Both guarantors and cosigners add their signature along with yours on a loan application or lease in order to strengthen your odds of approval.
But even though these two roles are similar, they’re not exactly the same. And understanding the difference is vital when it comes time to decide which one you need.
Here’s what you need to know.
Is a Guarantor the Same Thing as a Cosigner?
The short answer: No.
Guarantors and cosigners fulfill similar roles: They make it possible for a primary applicant to be approved for various types of personal loans and other financial products by lending their credit reputation and financial obligation to the application.
But when it comes to the scope of that financial obligation — and the rights they have to the loaned asset — things start to diverge.
What Is a Guarantor?
A loan guarantor is someone who vouches for the primary loan applicant, pledging their legal obligation to repay the loan if the primary borrower fails to repay the loan.
In other words, a guarantor is like a back-up plan for the lender — and as such, those lenders might offer guarantor loans to applicants who wouldn’t qualify on their own.
The guarantor is not responsible for repaying the debt unless and until the primary borrower fails to make their payments and the loan is at risk of being in default.
Additionally, guarantors don’t have any legal right to the loaned money, anything purchased with the loan proceeds, or to live in the dwelling if they’re acting as a guarantor on a lease.
What Is a Cosigner?
A cosigner also pledges their financial responsibility in the event the primary borrower fails to make payments — but that liability begins right away, as opposed to beginning once the primary applicant is at risk of defaulting. For example, many parents act as cosigners on their children’s student loans, since young people tend not to have long and robust credit histories.
Cosigners are also different from co-borrowers in that they don’t have any claim on the loaned asset. For example, if someone cosigns an auto loan for you, they might not have an automatic right to drive the car — whereas if you and your partner apply as co-borrowers, you’d both eventually be listed as owners on the vehicle’s title, once the loan is paid off.

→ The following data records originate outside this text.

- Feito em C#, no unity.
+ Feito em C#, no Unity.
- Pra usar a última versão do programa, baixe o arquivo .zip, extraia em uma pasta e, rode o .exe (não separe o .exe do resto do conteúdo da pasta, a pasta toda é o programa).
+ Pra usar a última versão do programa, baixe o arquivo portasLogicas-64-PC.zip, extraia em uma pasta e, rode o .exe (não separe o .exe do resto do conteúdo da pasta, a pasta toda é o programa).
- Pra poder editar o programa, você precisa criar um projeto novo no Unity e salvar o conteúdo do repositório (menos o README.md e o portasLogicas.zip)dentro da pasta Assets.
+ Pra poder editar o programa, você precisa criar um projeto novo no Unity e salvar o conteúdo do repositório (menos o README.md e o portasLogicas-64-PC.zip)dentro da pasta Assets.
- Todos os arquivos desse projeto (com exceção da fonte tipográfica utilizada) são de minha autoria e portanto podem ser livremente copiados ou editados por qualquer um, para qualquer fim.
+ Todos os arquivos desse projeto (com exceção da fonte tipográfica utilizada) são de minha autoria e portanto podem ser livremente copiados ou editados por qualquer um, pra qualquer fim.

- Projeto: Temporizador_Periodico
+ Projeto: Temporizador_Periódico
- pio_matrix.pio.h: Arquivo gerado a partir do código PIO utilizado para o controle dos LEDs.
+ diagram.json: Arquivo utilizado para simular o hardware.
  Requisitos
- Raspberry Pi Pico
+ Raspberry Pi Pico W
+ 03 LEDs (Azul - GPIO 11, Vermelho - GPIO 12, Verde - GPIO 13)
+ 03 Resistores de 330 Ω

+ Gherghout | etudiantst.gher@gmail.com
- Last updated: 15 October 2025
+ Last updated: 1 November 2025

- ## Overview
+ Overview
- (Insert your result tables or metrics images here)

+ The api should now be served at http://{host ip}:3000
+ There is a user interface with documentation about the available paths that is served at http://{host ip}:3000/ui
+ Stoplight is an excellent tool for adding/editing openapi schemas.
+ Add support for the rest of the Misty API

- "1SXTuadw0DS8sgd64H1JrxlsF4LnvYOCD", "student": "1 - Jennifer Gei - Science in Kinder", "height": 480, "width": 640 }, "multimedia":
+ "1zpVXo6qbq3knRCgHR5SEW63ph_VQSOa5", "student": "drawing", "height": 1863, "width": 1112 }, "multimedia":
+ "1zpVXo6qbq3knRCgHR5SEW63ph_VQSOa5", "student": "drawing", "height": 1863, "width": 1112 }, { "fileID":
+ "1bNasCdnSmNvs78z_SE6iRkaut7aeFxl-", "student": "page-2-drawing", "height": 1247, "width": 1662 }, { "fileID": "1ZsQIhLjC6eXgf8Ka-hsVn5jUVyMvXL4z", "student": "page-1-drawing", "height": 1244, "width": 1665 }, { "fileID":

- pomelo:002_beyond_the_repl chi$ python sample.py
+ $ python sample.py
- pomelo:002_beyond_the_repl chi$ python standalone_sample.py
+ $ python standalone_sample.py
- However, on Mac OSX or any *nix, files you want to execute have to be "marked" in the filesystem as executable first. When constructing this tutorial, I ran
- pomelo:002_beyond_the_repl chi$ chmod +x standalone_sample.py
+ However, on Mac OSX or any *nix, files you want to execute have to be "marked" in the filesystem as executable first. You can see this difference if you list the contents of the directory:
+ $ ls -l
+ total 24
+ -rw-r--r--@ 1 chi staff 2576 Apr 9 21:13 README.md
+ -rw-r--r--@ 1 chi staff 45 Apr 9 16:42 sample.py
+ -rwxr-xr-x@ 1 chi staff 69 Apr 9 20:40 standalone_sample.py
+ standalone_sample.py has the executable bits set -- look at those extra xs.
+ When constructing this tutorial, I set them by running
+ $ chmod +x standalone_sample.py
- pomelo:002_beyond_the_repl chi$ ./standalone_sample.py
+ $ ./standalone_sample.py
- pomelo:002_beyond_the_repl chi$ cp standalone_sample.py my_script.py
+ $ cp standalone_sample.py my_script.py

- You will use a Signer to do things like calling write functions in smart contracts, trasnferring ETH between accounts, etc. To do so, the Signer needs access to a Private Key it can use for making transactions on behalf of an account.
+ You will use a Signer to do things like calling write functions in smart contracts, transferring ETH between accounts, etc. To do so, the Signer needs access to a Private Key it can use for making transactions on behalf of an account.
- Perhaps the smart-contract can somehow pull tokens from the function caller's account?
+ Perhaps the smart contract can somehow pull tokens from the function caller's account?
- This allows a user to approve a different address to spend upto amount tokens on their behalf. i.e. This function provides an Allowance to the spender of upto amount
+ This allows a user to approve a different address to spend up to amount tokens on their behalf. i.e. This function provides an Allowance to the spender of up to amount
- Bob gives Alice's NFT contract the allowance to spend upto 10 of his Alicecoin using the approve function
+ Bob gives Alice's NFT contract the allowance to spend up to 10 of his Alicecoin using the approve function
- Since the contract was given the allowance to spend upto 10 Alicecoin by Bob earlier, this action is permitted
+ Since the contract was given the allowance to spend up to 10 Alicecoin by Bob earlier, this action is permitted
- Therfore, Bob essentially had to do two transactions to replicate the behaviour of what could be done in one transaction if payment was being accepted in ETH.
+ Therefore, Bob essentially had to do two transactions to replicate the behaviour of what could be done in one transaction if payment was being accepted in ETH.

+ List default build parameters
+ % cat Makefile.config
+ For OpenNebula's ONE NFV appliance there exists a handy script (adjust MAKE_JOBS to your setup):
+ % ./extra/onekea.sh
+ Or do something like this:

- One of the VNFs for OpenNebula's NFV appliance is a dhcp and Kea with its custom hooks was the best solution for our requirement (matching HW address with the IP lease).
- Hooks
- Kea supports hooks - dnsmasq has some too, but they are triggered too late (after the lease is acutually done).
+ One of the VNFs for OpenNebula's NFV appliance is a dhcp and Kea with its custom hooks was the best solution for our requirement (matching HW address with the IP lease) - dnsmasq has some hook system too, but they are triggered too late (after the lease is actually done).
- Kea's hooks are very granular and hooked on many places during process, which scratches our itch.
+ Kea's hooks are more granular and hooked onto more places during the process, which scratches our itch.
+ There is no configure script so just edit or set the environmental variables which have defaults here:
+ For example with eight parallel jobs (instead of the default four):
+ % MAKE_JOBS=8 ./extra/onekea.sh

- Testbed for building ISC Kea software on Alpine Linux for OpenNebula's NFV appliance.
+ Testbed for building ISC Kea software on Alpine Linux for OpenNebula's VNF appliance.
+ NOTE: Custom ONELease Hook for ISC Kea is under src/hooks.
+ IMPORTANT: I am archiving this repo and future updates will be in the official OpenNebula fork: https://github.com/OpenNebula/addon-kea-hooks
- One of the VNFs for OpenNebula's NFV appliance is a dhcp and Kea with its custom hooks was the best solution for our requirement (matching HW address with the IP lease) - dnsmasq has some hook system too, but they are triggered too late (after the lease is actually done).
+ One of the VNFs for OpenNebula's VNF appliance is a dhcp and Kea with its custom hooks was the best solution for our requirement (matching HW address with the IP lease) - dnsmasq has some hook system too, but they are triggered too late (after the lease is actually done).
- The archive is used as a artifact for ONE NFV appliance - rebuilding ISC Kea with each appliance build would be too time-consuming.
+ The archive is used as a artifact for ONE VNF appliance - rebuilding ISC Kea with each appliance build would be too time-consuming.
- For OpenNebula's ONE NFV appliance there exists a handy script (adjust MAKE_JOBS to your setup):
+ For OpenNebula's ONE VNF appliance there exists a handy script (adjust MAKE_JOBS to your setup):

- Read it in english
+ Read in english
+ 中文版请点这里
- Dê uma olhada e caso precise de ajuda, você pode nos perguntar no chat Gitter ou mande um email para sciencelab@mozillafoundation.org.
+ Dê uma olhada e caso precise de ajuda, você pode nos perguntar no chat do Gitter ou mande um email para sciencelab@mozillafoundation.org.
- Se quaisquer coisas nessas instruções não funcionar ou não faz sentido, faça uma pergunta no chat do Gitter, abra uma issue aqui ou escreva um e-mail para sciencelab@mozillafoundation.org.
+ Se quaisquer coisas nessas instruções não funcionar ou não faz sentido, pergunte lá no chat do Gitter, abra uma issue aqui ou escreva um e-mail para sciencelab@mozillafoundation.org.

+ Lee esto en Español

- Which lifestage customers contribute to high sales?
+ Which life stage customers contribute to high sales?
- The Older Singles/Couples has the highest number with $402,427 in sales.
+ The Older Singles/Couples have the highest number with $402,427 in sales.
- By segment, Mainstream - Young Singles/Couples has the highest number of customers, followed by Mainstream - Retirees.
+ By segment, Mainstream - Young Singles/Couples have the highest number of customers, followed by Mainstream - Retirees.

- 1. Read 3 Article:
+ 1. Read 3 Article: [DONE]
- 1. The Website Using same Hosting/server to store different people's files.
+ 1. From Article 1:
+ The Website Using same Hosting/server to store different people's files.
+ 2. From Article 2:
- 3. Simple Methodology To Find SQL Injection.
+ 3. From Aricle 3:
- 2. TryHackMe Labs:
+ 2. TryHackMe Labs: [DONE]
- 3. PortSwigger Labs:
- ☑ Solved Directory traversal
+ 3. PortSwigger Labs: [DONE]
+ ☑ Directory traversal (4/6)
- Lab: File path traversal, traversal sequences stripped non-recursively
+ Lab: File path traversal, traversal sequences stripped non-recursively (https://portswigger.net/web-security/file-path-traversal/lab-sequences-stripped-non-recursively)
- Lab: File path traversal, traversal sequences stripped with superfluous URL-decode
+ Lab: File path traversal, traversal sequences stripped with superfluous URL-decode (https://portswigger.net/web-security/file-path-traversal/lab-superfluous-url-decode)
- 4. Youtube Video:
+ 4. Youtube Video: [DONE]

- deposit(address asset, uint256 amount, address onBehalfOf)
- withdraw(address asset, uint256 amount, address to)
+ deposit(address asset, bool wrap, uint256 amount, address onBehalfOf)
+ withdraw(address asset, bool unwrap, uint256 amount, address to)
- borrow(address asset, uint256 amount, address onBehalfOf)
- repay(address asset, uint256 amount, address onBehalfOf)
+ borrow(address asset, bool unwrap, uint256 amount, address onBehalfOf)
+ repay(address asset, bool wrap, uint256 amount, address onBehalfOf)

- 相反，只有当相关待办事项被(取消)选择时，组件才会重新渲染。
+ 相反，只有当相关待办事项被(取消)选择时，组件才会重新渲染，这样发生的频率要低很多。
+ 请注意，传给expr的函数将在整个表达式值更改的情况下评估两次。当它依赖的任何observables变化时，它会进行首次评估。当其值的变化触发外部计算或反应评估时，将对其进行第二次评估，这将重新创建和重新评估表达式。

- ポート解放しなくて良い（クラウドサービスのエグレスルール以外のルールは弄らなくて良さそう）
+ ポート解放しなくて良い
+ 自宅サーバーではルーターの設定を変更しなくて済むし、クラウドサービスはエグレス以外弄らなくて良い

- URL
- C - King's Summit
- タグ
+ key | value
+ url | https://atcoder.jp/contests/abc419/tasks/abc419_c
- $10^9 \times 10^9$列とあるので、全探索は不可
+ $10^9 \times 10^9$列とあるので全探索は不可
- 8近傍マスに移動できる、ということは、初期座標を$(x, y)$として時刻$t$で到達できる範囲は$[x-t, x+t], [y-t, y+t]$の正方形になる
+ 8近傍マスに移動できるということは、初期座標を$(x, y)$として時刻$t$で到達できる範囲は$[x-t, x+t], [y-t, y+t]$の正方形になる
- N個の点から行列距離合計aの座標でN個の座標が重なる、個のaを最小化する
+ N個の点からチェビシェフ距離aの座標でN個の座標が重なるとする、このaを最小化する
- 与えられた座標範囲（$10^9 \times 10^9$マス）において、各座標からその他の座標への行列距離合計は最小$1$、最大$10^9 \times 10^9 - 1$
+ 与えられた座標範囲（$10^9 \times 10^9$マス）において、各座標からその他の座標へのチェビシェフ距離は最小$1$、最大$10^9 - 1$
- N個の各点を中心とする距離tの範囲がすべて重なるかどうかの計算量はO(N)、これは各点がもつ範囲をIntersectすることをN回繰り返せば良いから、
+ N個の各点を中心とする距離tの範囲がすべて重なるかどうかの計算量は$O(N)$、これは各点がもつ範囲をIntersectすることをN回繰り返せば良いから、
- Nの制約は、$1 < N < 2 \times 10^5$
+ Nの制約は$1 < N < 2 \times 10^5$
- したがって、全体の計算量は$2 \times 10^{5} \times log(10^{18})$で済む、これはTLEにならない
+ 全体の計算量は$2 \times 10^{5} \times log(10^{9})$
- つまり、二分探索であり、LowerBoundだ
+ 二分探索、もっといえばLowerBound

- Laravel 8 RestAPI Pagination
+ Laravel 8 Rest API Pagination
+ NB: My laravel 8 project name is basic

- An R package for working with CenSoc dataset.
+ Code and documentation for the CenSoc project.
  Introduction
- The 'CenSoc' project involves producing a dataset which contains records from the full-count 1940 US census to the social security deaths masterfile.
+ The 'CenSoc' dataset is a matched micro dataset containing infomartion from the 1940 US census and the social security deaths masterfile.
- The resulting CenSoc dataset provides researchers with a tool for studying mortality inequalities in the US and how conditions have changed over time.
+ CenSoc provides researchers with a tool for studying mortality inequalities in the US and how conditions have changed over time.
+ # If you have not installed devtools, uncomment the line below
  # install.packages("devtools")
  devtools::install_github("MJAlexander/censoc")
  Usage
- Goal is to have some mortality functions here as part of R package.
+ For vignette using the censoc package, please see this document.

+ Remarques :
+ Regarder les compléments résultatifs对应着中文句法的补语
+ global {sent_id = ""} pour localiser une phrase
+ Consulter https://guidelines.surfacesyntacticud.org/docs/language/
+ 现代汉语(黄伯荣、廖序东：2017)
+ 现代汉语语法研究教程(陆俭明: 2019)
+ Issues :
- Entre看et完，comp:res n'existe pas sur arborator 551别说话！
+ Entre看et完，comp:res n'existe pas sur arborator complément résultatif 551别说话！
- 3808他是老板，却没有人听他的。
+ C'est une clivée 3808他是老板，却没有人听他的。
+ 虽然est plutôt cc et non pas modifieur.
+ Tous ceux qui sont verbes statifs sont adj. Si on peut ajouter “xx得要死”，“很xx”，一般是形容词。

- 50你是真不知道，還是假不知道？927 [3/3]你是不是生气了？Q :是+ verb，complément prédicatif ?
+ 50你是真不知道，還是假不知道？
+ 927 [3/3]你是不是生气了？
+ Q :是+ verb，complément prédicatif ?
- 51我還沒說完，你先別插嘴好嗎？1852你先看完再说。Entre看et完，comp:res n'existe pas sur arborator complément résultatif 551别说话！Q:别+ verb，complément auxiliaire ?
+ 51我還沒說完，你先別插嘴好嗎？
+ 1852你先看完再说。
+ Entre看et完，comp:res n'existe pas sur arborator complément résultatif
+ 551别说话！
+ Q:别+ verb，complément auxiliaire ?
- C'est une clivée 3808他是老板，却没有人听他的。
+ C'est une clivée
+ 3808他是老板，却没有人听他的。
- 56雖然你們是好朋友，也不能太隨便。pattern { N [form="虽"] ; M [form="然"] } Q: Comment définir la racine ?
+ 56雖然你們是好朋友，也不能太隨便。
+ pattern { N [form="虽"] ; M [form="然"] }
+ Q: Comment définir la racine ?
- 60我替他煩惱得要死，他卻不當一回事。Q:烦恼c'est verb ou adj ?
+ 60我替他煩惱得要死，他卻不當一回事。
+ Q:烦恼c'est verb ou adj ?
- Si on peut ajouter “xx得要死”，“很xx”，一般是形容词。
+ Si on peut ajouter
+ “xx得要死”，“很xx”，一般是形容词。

Recommended: Getting a Personal Loan with a Co-Applicant
Guarantor vs Cosigner: The Differences
The main difference between a guarantor and a cosigner is the level of legal liability for the debt or borrowed asset.
A cosigner is responsible for repayment of the debt as soon as the agreement is final and can request to have loan statements sent to them so they’ll know right away if any payments have been missed.
A guarantor is only responsible for repayment of the debt if the loan is in danger of being in default and will only be notified at that point.
Financially, there are also some important differences:
• The primary borrower and the cosigner share equal financial responsibility from the beginning, which means if either party doesn’t make payments according to the loan agreement, both of their credit scores could be negatively affected.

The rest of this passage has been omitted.